#### Work instructions
Go through the entries below and work out how many lines include "color"; give only that number.

[Screenshot and code edit data]
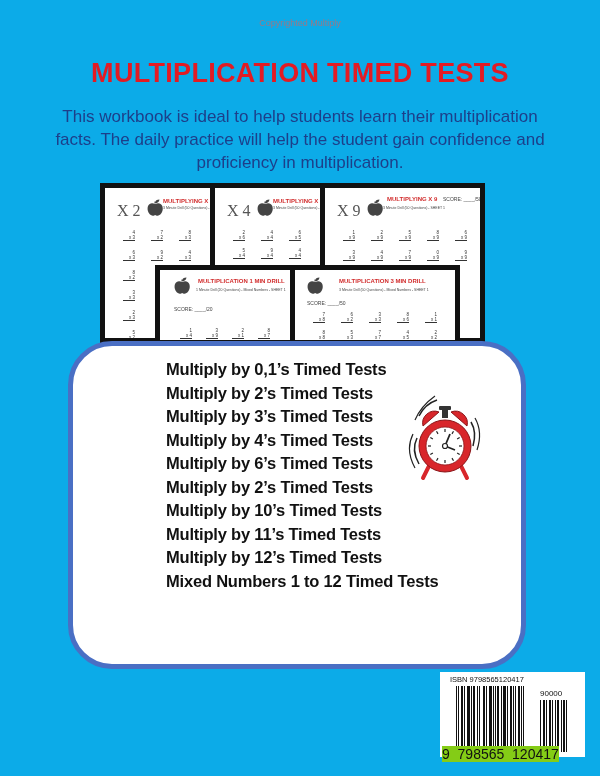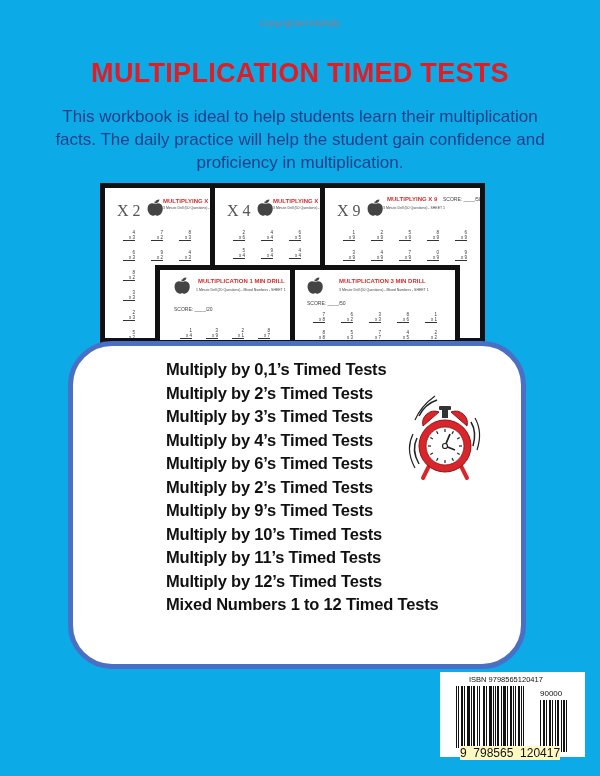--- a/index.html
+++ b/index.html
@@ -45,26 +45,26 @@
   .list-item {
     font-size: 16.5px; font-weight: bold; color: #111; line-height: 23.5px;
     white-space: nowrap; letter-spacing: -0.2px;
   }
   .clock { position: absolute; left: 332px; top: 48px; width: 80px; height: 90px; }
   
   .barcode {
     position: absolute; left: 440px; top: 672px; width: 145px; height: 85px;
     background: #fff;
   }
-  .isbn-label { position: absolute; left: 10px; top: 3px; font-size: 7.5px; color: #111; margin-left: 19px; }
+  .isbn-label { position: absolute; left: 10px; top: 3px; font-size: 7.5px; color: #111; }
   .addon-num { position: absolute; left: 100px; top: 17px; font-size: 8px; color: #111; }
   .bars { position: absolute; left: 16px; top: 14px; height: 62px; display: flex; align-items: flex-start; }
   .bars2 { position: absolute; left: 100px; top: 28px; height: 52px; display: flex; align-items: flex-start; }
   .bar { background: #111; height: 100%; }
-  .digits { position: absolute; left: 20px; top: 74px; font-size: 12px; color: #111; background: #fef9c3; white-space: pre; }
+  .digits { position: absolute; left: 2px; top: 74px; font-size: 14px; color: #111; background: #84cc16; white-space: pre; }
 </style>
 </head>
 <body>
 
 <div class="copyright">Copyrighted Multiply</div>
 <div class="title">MULTIPLICATION TIMED TESTS</div>
 <div class="desc">This workbook is ideal to help students learn their multiplication facts. The daily practice will help the student gain confidence and proficiency in multiplication.</div>
 
 <div class="ws" style="left:100px;top:183px;width:120px;height:160px;">
   <div class="hdr" style="left:12px;top:14px;">X 2</div>
@@ -143,21 +143,20 @@
 </div>
 
 <div class="listbox">
   <div class="list">
     <div class="list-item">Multiply by 0,1’s Timed Tests</div>
     <div class="list-item">Multiply by 2’s Timed Tests</div>
     <div class="list-item">Multiply by 3’s Timed Tests</div>
     <div class="list-item">Multiply by 4’s Timed Tests</div>
     <div class="list-item">Multiply by 6’s Timed Tests</div>
     <div class="list-item">Multiply by 2’s Timed Tests</div>
-    <div class="list-item">Multiply by 9’s Timed Tests</div>
     <div class="list-item">Multiply by 10’s Timed Tests</div>
     <div class="list-item">Multiply by 11’s Timed Tests</div>
     <div class="list-item">Multiply by 12’s Timed Tests</div>
     <div class="list-item">Mixed Numbers 1 to 12 Timed Tests</div>
   </div>
   <svg class="clock" viewBox="0 0 80 90">
 
     <path d="M14 22 Q20 10 32 6" stroke="#222" stroke-width="1.5" fill="none"></path>
     <path d="M10 26 Q16 12 30 2" stroke="#222" stroke-width="1.2" fill="none"></path>
     <path d="M66 28 Q72 38 68 52" stroke="#222" stroke-width="1.5" fill="none"></path>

#### Response
6